The story of the Wright Brothers is one of tenacity. Writing to the Smithsonian, where Samuel Langley was being paid by the Department of War to test unmanned aircraft, they realized that their untested ideas about flight could succeed if they put them into practice. “It is possible to fly without motors, but not without knowledge and skill,” said Wilbur.
Standing at the base of Kill Devil Hill, the central feature of Wright Brothers National Monument, you realize that the landscape around you is not what the Wright Brothers saw when they came to the Outer Banks in the winter of 1901 to test their theories about aircraft. To prevent Kill Devil Hill from vanishing by wind erosion, it, and the grounds that surround it, are now as grassy green as a grass runway. Nearby dune parks provide a better perspective of what the Outer Banks looked like in their day.
At the Visitor Center, the story of Orville and Wilbur’s genius unfolds. The interpretive panels are simple, but the sheer volume of their “firsts” – well beyond “first in flight” – astounded both of us.
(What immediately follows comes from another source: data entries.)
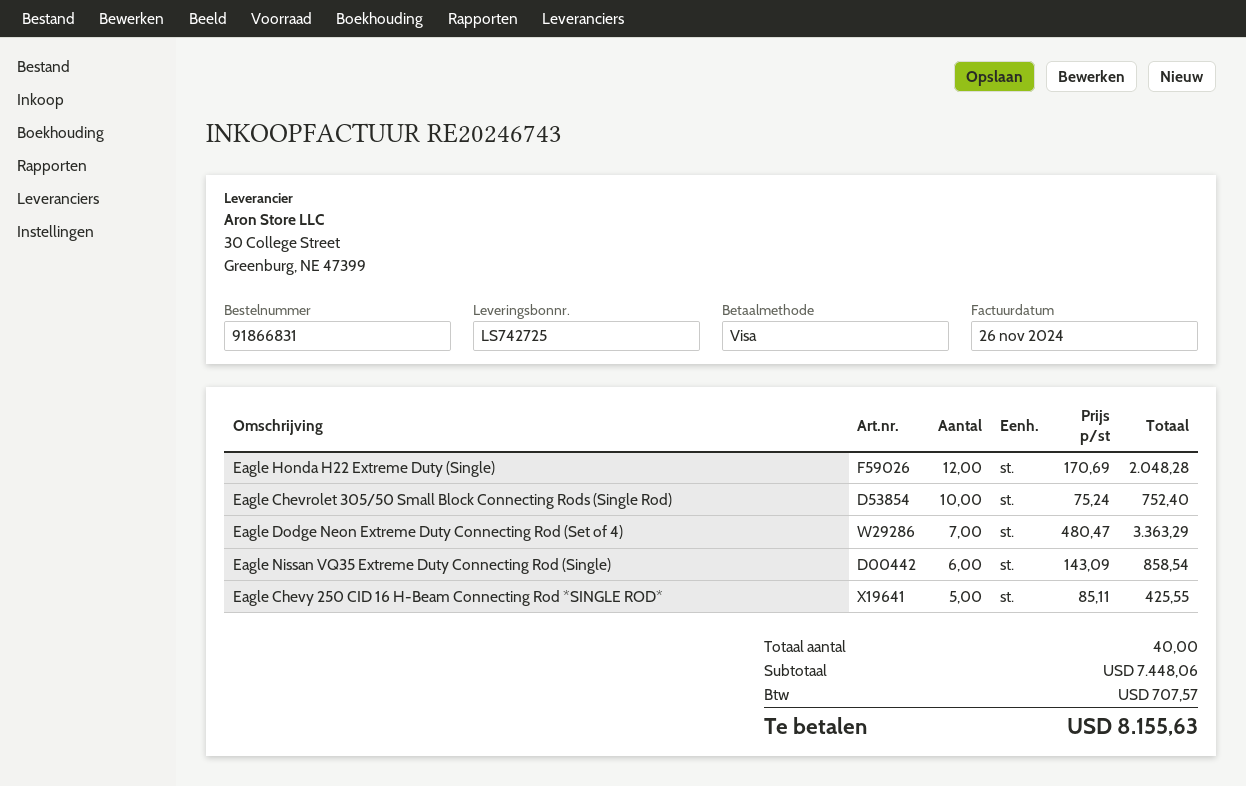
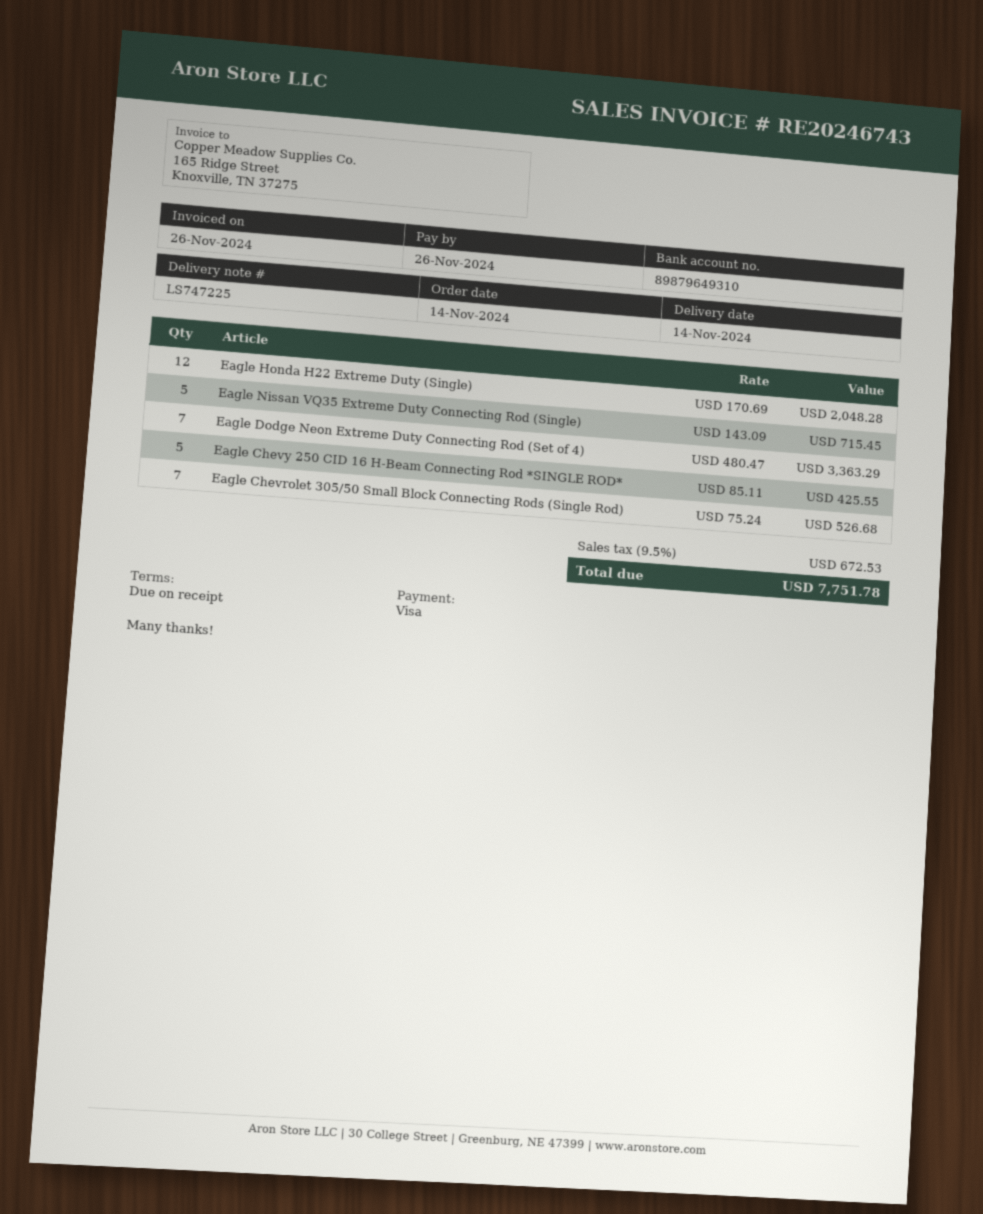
delivery note number: LS742725 -> LS747225
Eagle Chevrolet 305/50 Small Block Connecting Rods (Single Rod): 10 x 75.24 = 752.40 -> 7 x 75.24 = 526.68
Eagle Nissan VQ35 Extreme Duty Connecting Rod (Single): 6 x 143.09 = 858.54 -> 5 x 143.09 = 715.45
tax: 707.57 -> 672.53
total: 8155.63 -> 7751.78

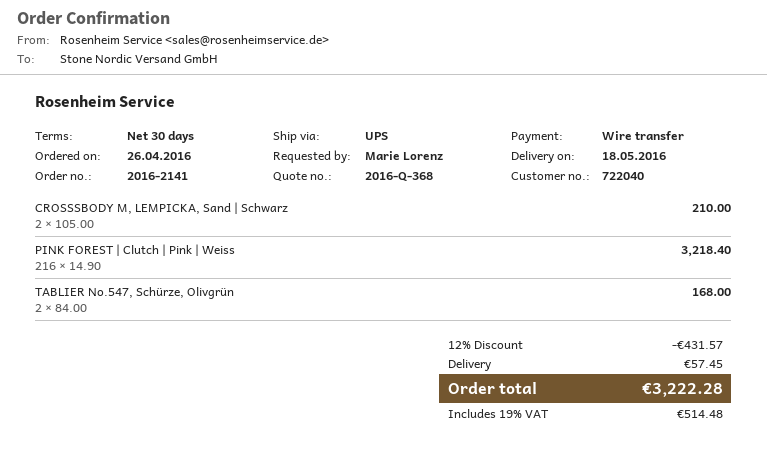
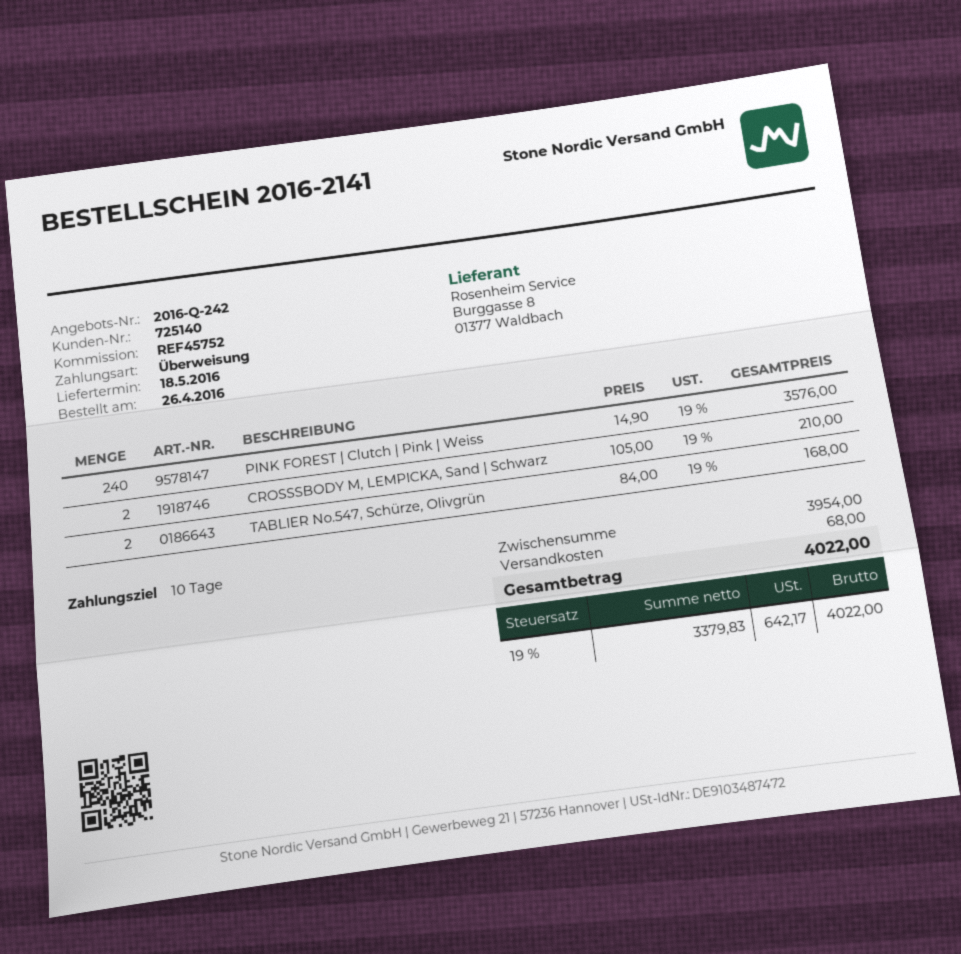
quote number: 2016-Q-368 -> 2016-Q-242
payment terms: 30 days -> 10 days
customer number: 722040 -> 725140
PINK FOREST | Clutch | Pink | Weiss: 216 x 14.90 = 3218.40 -> 240 x 14.90 = 3576.00
discount: 12% = 431.57 -> none
shipping: 57.45 -> 68.00
tax: 19% = 514.48 -> 19% = 642.17
total: 3222.28 -> 4022.00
As bicycle makers and repairmen, they used the same tools on their aircraft that they used on their bikes. If they didn’t have something, they manufactured it themselves.
They designed and perfected the exact wing shape that all aircraft still use today. They created the aileron, the moveable portion of the wing that you may have noticed when looking out the window above 30,000 feet. And they designed the first-ever wind tunnel for testing their models.
The best part? They tackled and solved the mysteries of flight on their own, out of the sheer joy of discovery. The War Department wasn’t paying them to do anything.
Walking along the path of the First Flight Markers, a glance back at the monument atop the 90 foot high dune focuses the senses. You’re standing on the first airstrip. Ever.
Reconstructed versions of the buildings the Wright Brothers called home when they visited Kitty Hawk – their cabin/workshop and hangar – provide perspective on the grassy plain.
The brothers alternated as pilots. Before they added a motor, they tested their theories with over a thousand glides off the top of the sandy dune, landing in the dune swales below.
Orville enjoyed taking photography, so their experiments were well-documented. The crew from the nearby life-saving station would often come over and watch. In December 1903, they added an engine they’d built themselves to be the propulsion for motored flight. Their first attempt dove into the sand after 12 seconds, but they’d proved that motored flight was possible.
After a few days for repairs, they were aloft again, and flew three times on December 17. The final flight lasted almost a minute, but the ideas they unleashed with that flight would forever change our world.